Tours de Farce: The Charge Of The Service Brigade
It’s been fifty years since the birth of the service charge. Fifty years since an unknown graduate student at Berkeley accidentally mixed extremely volatile chemicals with popular culture resulting in the lab explosion heard around the world. For rising from that cloud of dust and smoke in Eisenhower’s America was an economic concept so elegant that men and women traveled from around the globe to marvel at its graceful ingenuity and stylish complexity.
What was life like before the service charge? Oh, those were dark days! Days when concert fans were forced to painfully line up at the box office in order to buy their tickets for Frankie, Sammy and Dino. Days when concert fans begged and cried for a simpler, more convenient way to purchase tickets. Days when promoters sat on warehouses filled to the rafters with tickets, for they lacked the mechanism to disperse those tickets locally in the neighborhoods where various artist fan bases were strongest. Then came June 22, 1955. The day the world changed.
Of course, as with all revolutionary concepts, the people were leery at first. They questioned the additional charges tacked onto their Pat Boone tickets, and the convenience fees attached to their Chuck Berry ducats frightened them. But Americans grew to love the service charge, and came to look upon additional ticket fees as being one of the three inevitable facts of life, right after death and taxes.
How important is the ticket service charge? That depends on point of view, for those additional fees that came attached to your tickets for Queensryche and Jo Dee Messina are more than just a few dollars added to the box office price.
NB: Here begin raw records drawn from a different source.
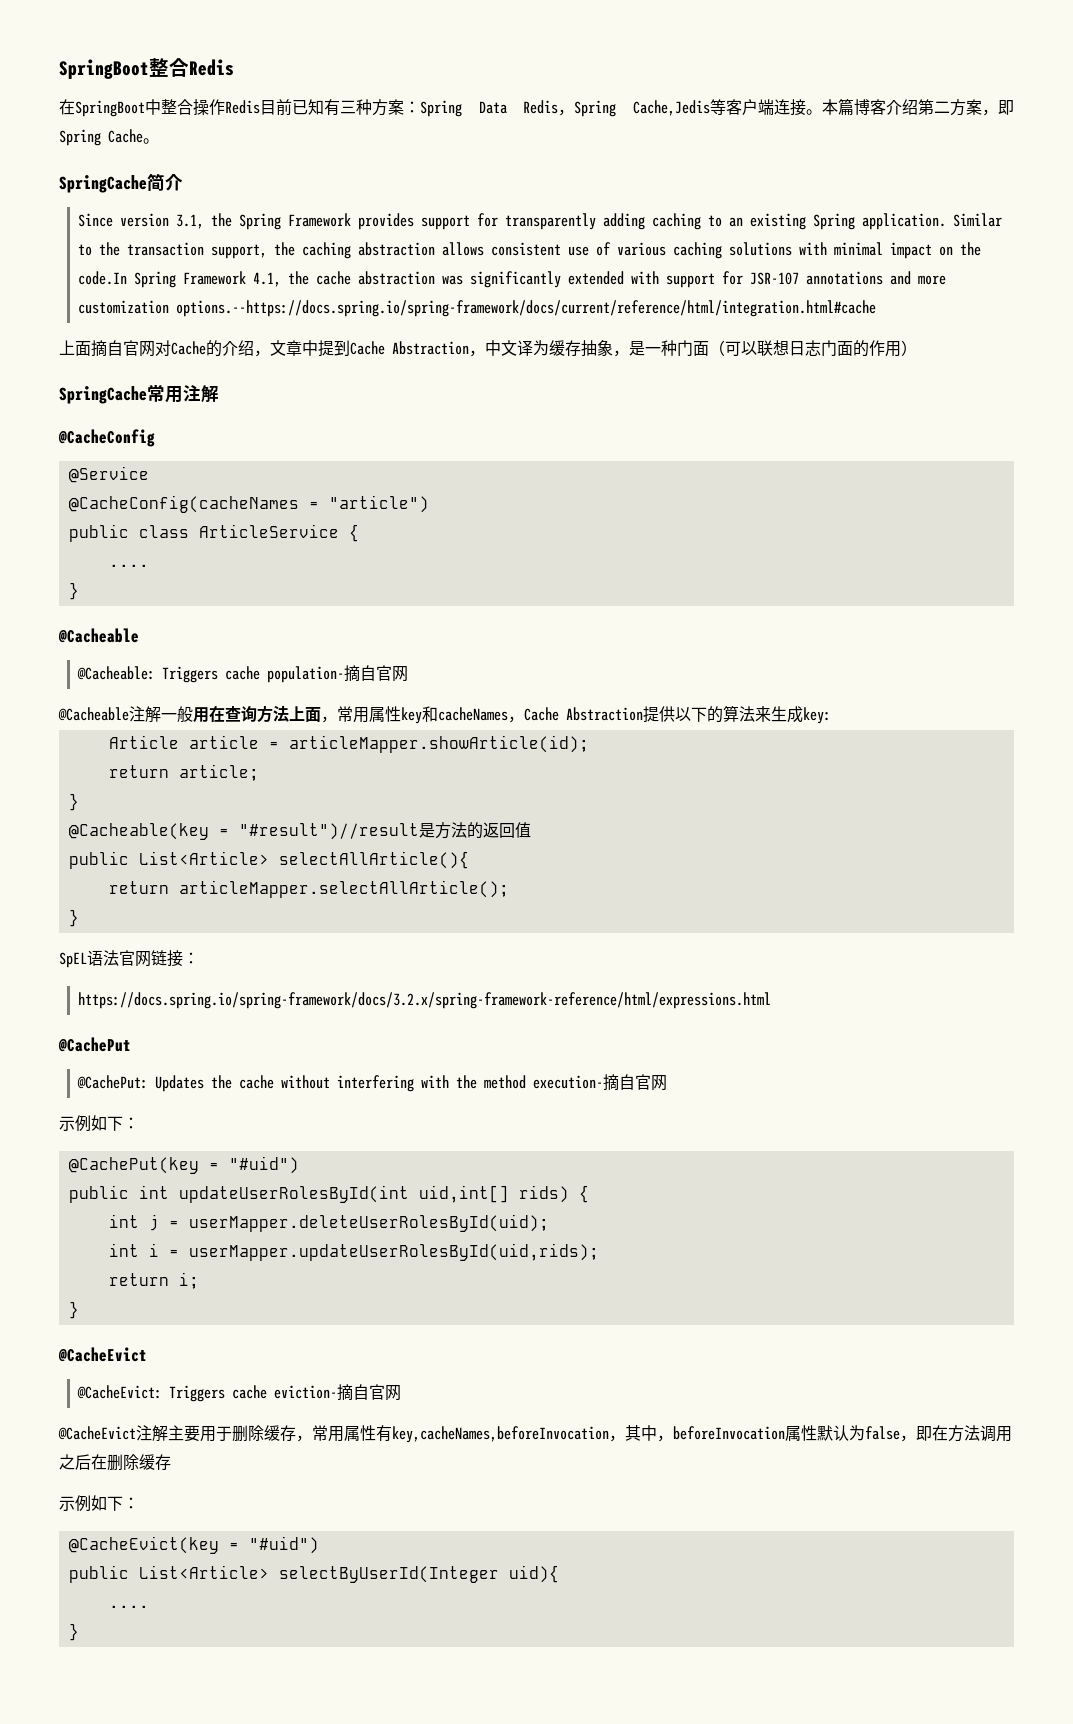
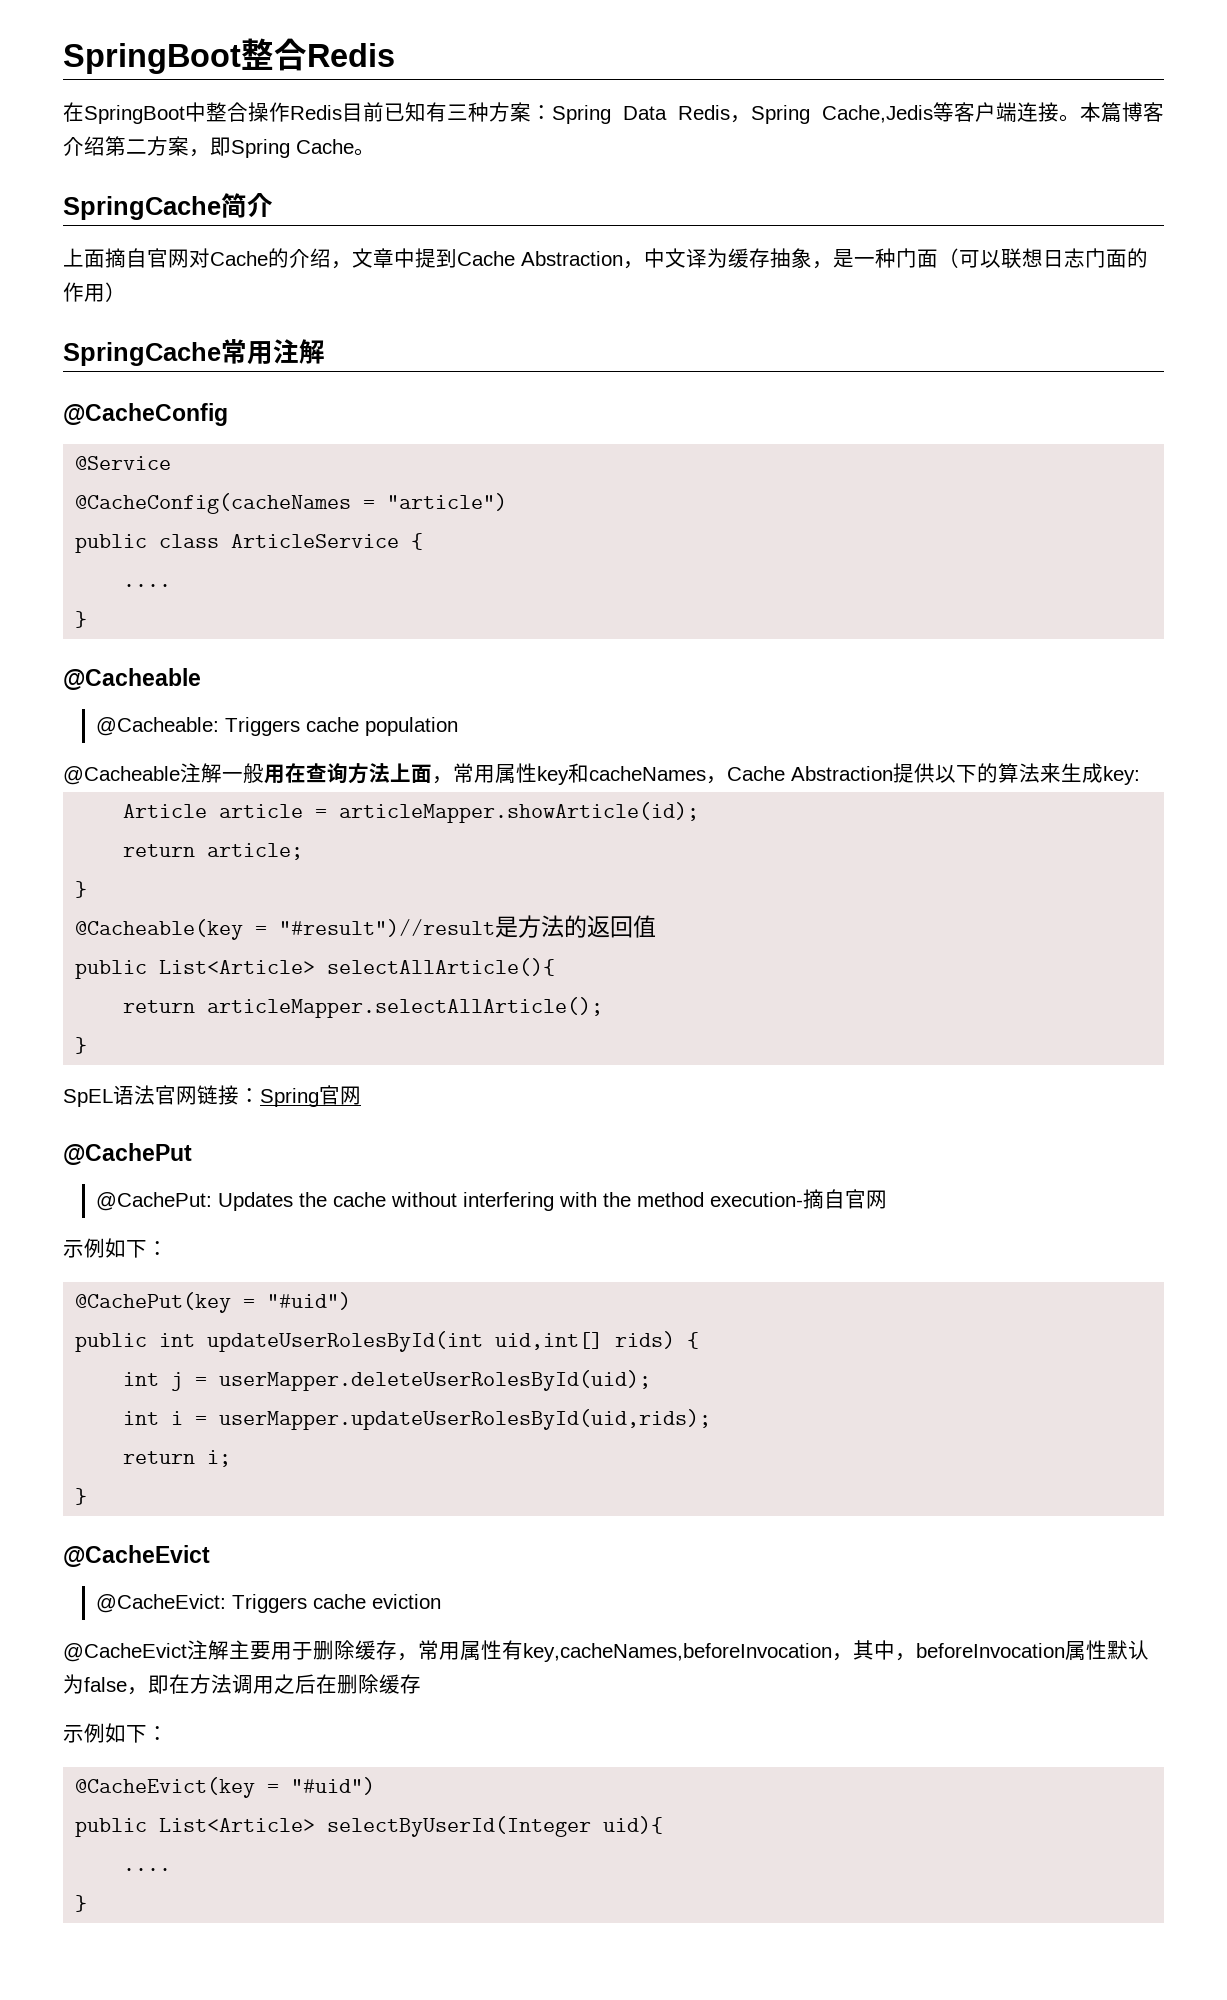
- Since version 3.1, the Spring Framework provides support for transparently adding caching to an existing Spring application. Similar to the transaction support, the caching abstraction allows consistent use of various caching solutions with minimal impact on the code.In Spring Framework 4.1, the cache abstraction was significantly extended with support for JSR-107 annotations and more customization options.--https://docs.spring.io/spring-framework/docs/current/reference/html/integration.html#cache
- @Cacheable: Triggers cache population-摘自官网
+ @Cacheable: Triggers cache population
- SpEL语法官网链接：
- https://docs.spring.io/spring-framework/docs/3.2.x/spring-framework-reference/html/expressions.html
+ SpEL语法官网链接：Spring官网
- @CacheEvict: Triggers cache eviction-摘自官网
+ @CacheEvict: Triggers cache eviction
Back in 1955 service charges represented the dawning of a new monetary base, an economic foundation enabling ticket sellers to keep two cars in every garage, two chickens in every pot, and two kids enrolled in the finest universities throughout the world. Yes, concert fans looked upon the lowly service charge, and they realized that it was good.
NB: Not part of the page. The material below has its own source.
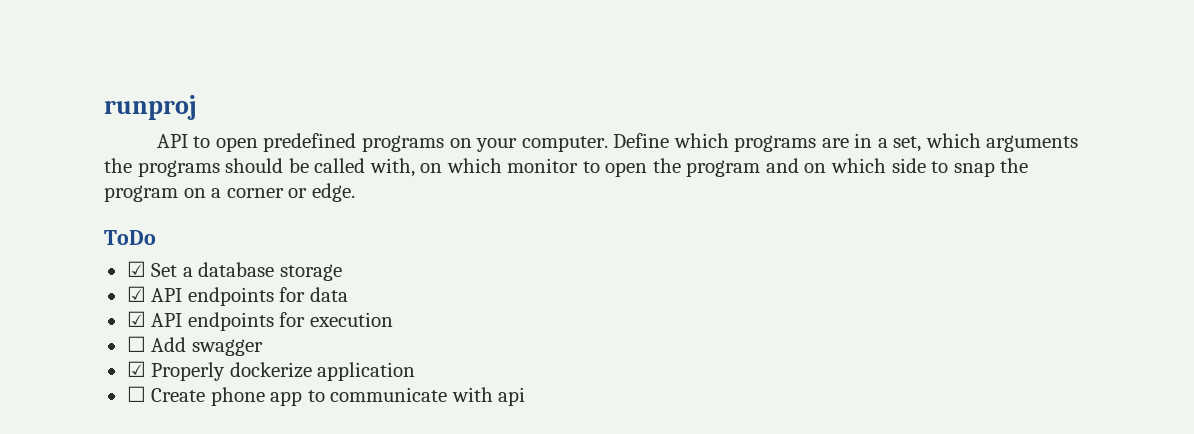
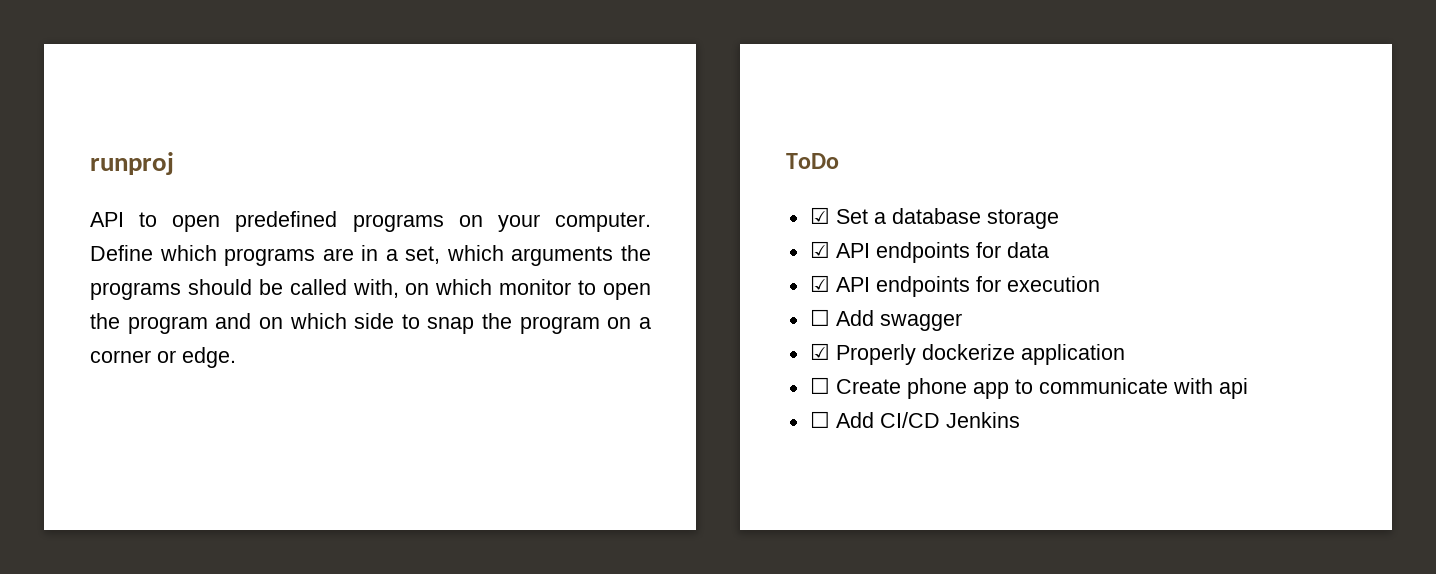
+ ☐ Add CI/CD Jenkins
And today? Today we go about our lives, buying tickets for Elvis Costello and Pearl Jam, with hardly a thought as to the practice of ticket sellers adding a few dollars to the purchase price. But that’s how great inventions often acclimate themselves to an ever-changing society. Wars may be fought and countries may fall, but like America herself, the ticket service charge marches on. Proudly and nobly without a care in the world. Long live the service charge!
And what of that anonymous student who started it all, the careless grad assistant who carelessly mixed together plutonium, iodine, Drano and Jerry Lee Lewis tickets, thus resulting in the greatest explosion of economic creativity since Dow met Jones? His name may be lost to the backwaters of history, but we remember his gift to our concert-loving world. And we choose this day, June 22, 2005, to honor his glorious achievement. Here’s to the service charge! And here’s to you, oh, great service charge inventor. We may not know your name, but we have a pretty good idea as to where you are.
We just hope that, when our time comes, we don’t end up in the same place. You see, we’ve always had a problem with excessive heat. Plus, we’re allergic to all that brimstone.